YOUR INSTRUCTIONS ▸ Count the lines below that contain the word "width". Give only the number.

▼▼▼

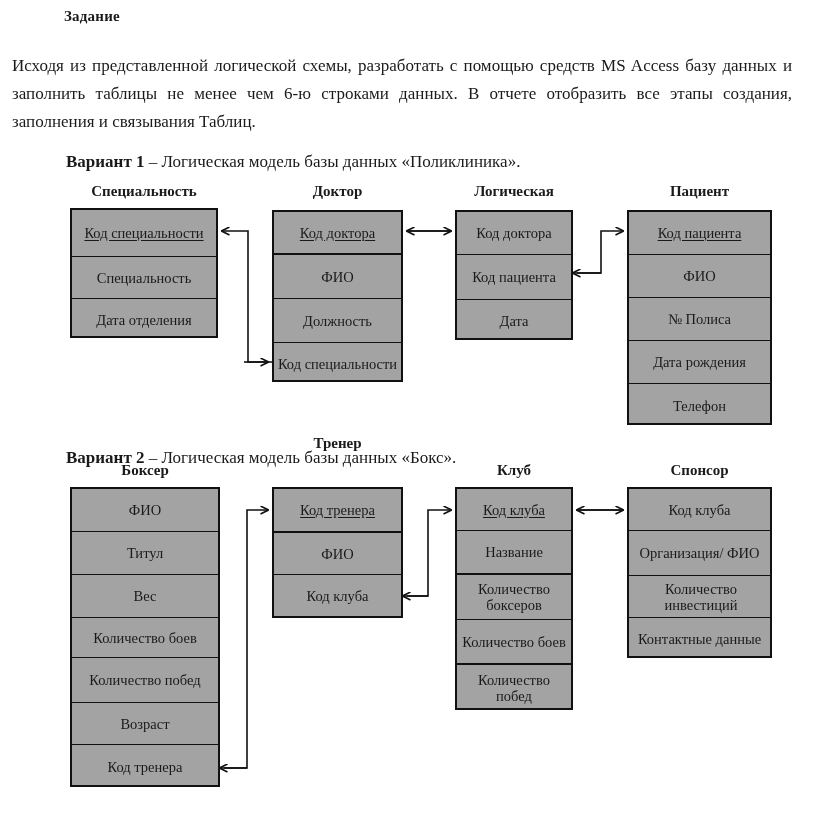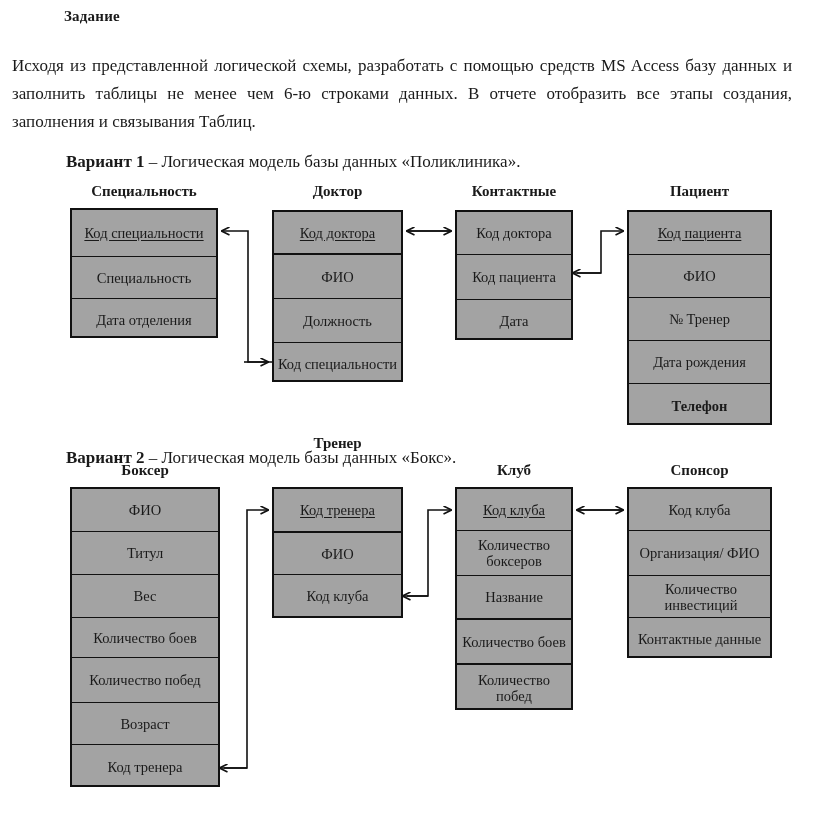--- a/index.html
+++ b/index.html
@@ -134,7 +134,7 @@
     </div>
 </div>
 
-<div class="entity-title" style="left:455px; top:183px; width:118px;">Контактные</div>
+<div class="entity-title" style="left:455px; top:183px; width:118px;">Логическая</div>
 <div class="entity" style="left:455px; top:210px; width:118px; height:130px;">
   <div class="field" style="flex:0 0 43px;">
     <span>Код доктора</span>

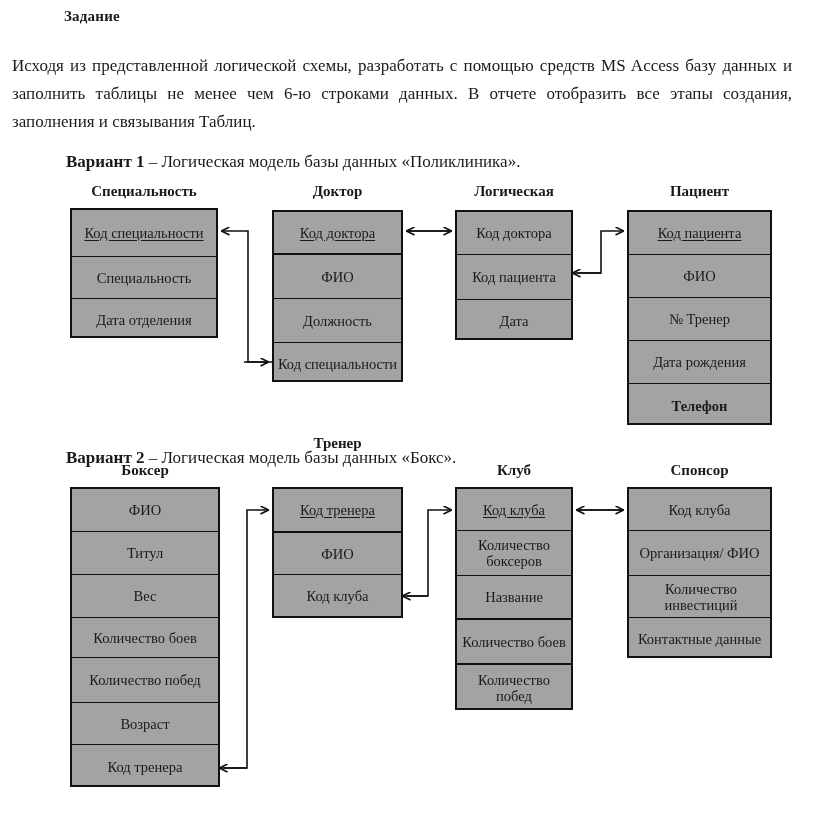--- a/index.html
+++ b/index.html
@@ -156,7 +156,7 @@
     <span>ФИО</span>
     </div>
   <div class="field" style="flex:0 0 43px;">
-    <span>№ Тренер</span>
+    <span>№ Полиса</span>
     </div>
   <div class="field" style="flex:0 0 43px;">
     <span>Дата рождения</span>

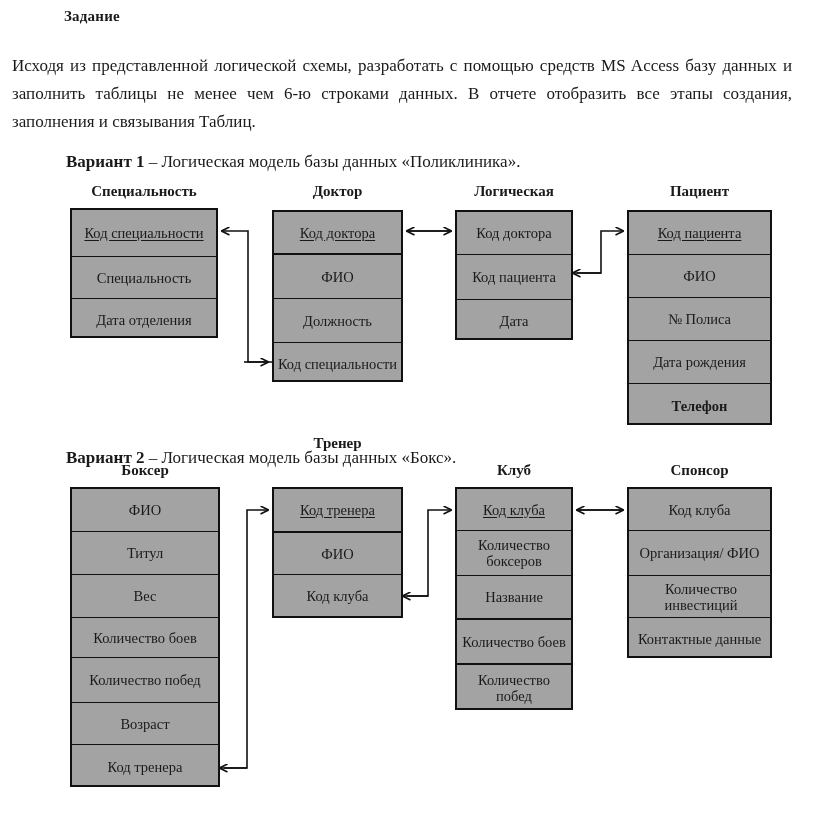--- a/index.html
+++ b/index.html
@@ -161,7 +161,7 @@
   <div class="field" style="flex:0 0 43px;">
     <span>Дата рождения</span>
     </div>
-  <div class="field" style="flex:0 0 43px;font-weight:bold;">
+  <div class="field" style="flex:0 0 43px;">
     <span>Телефон</span>
     </div>
 </div>

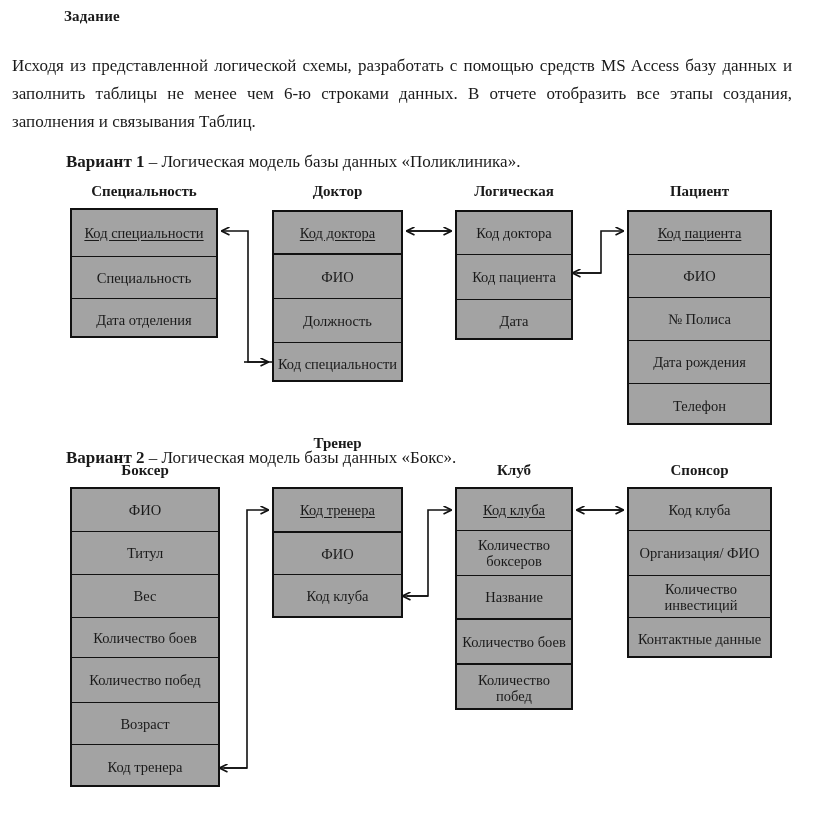--- a/index.html
+++ b/index.html
@@ -213,11 +213,11 @@
   <div class="field pk" style="flex:0 0 42px;">
     <span>Код клуба</span>
     </div>
-  <div class="field" style="flex:0 0 45px;">
-    <span>Количество боксеров</span>
-    </div>
   <div class="field thick" style="flex:0 0 44px;">
     <span>Название</span>
+    </div>
+  <div class="field" style="flex:0 0 45px;">
+    <span>Количество боксеров</span>
     </div>
   <div class="field thick" style="flex:0 0 45px;">
     <span>Количество боев</span>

▲▲▲

EXPECTED ANSWER ▸ 3